= Available data =
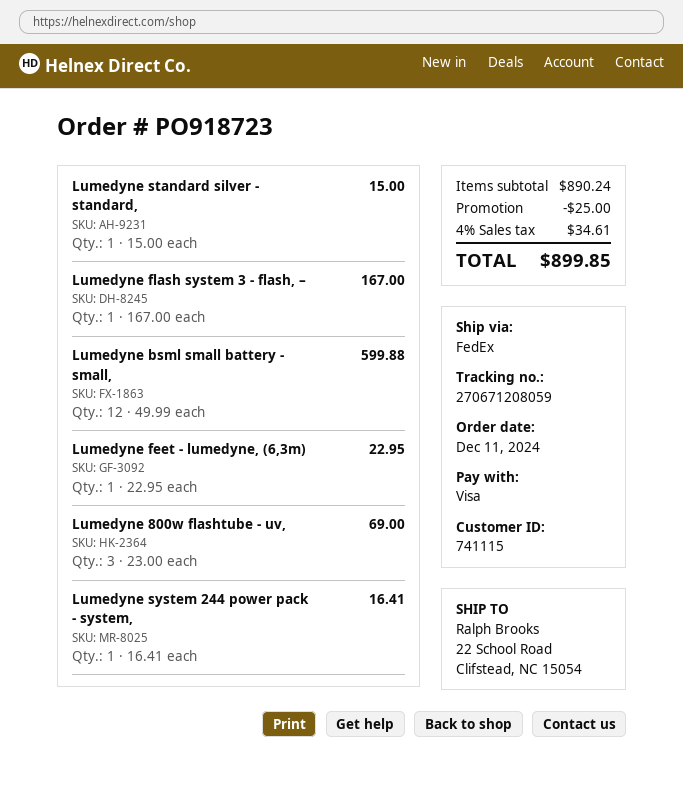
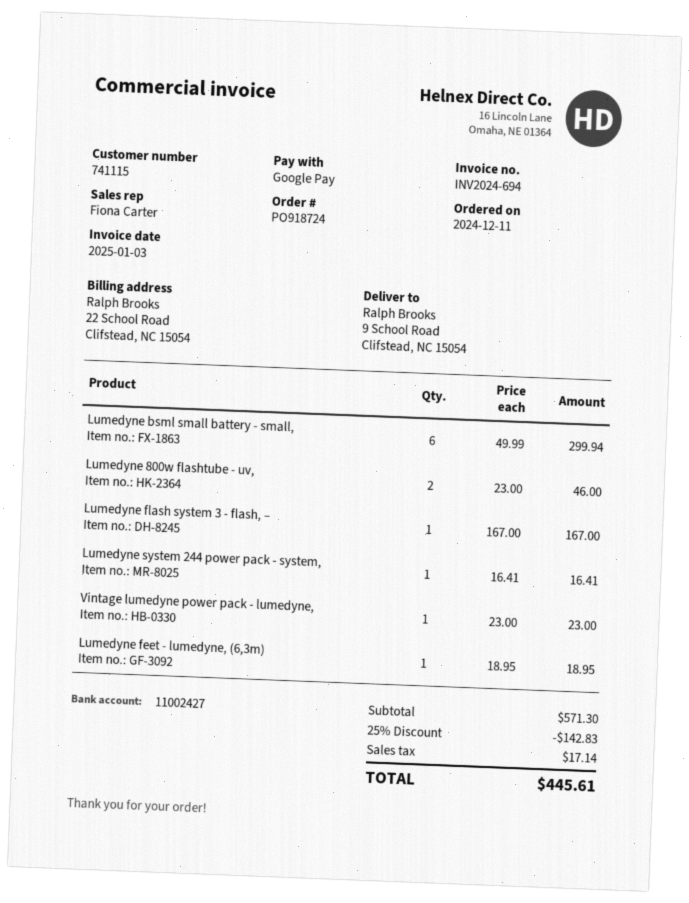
order number: PO918723 -> PO918724
payment method: Visa -> Google Pay
ship to: 22 School Road, Clifstead, NC 15054 -> 9 School Road, Clifstead, NC 15054
Lumedyne standard silver - standard,: 1 x 15.00 = 15.00 -> none
Lumedyne bsml small battery - small,: 12 x 49.99 = 599.88 -> 6 x 49.99 = 299.94
Lumedyne feet - lumedyne, (6,3m): 1 x 22.95 = 22.95 -> 1 x 18.95 = 18.95
Lumedyne 800w flashtube - uv,: 3 x 23.00 = 69.00 -> 2 x 23.00 = 46.00
Vintage lumedyne power pack - lumedyne,: none -> 1 x 23.00 = 23.00
subtotal: 890.24 -> 571.30
discount: 25.00 -> 142.83
tax: 34.61 -> 17.14
total: 899.85 -> 445.61

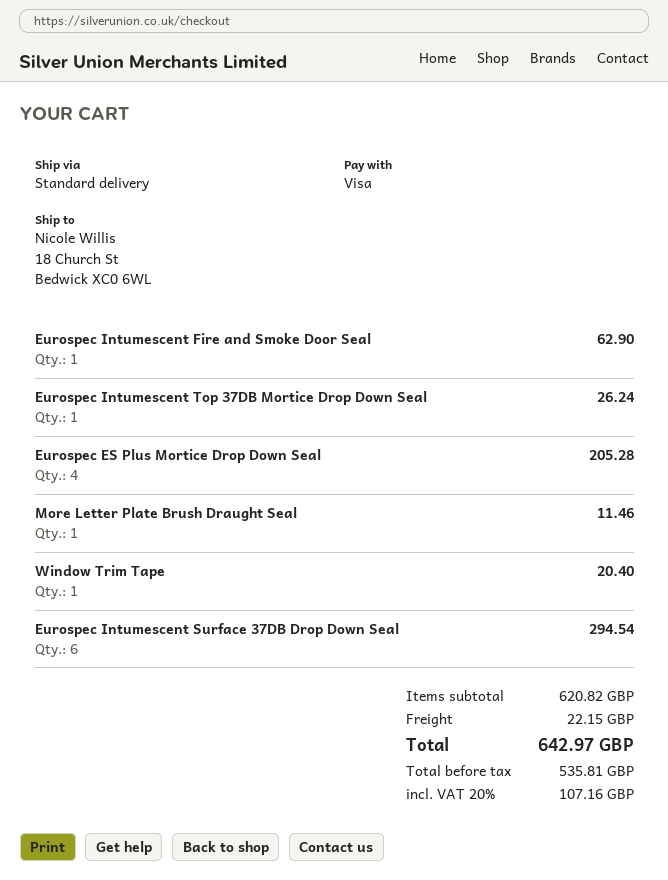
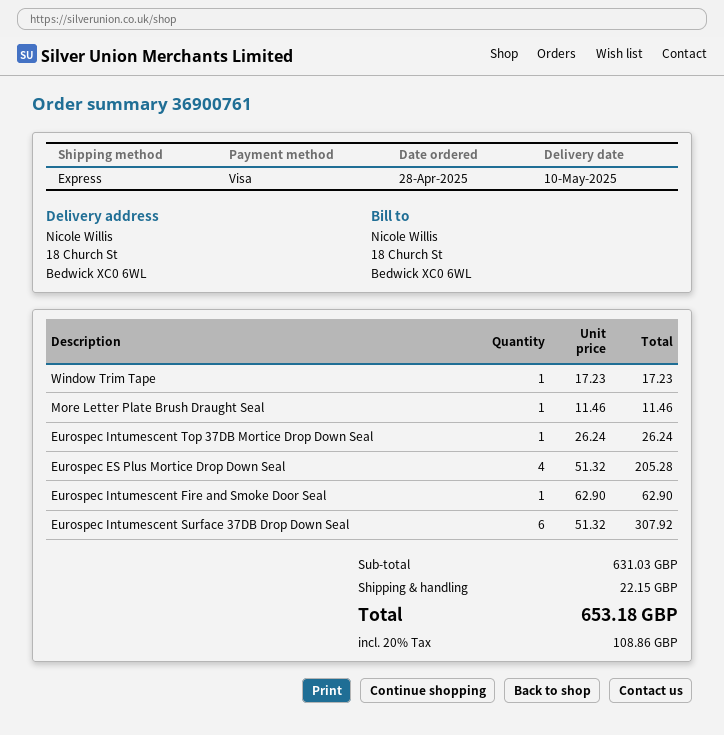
shipping method: standard -> express
Window Trim Tape: 1 for 20.40 -> 1 for 17.23
Eurospec Intumescent Surface 37DB Drop Down Seal: 6 for 294.54 -> 6 for 307.92
subtotal: 620.82 -> 631.03
tax: 20% = 107.16 -> 20% = 108.86
total: 642.97 -> 653.18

= What you will do =
In the listing above, the required lines run from the line with "total: 899.85 -> 445.61" through the line with "tax: 20% = 107.16 -> 20% = 108.86". Output exactly those lines, omitting pictures.

= Worked solution =
total: 899.85 -> 445.61

shipping method: standard -> express
Window Trim Tape: 1 for 20.40 -> 1 for 17.23
Eurospec Intumescent Surface 37DB Drop Down Seal: 6 for 294.54 -> 6 for 307.92
subtotal: 620.82 -> 631.03
tax: 20% = 107.16 -> 20% = 108.86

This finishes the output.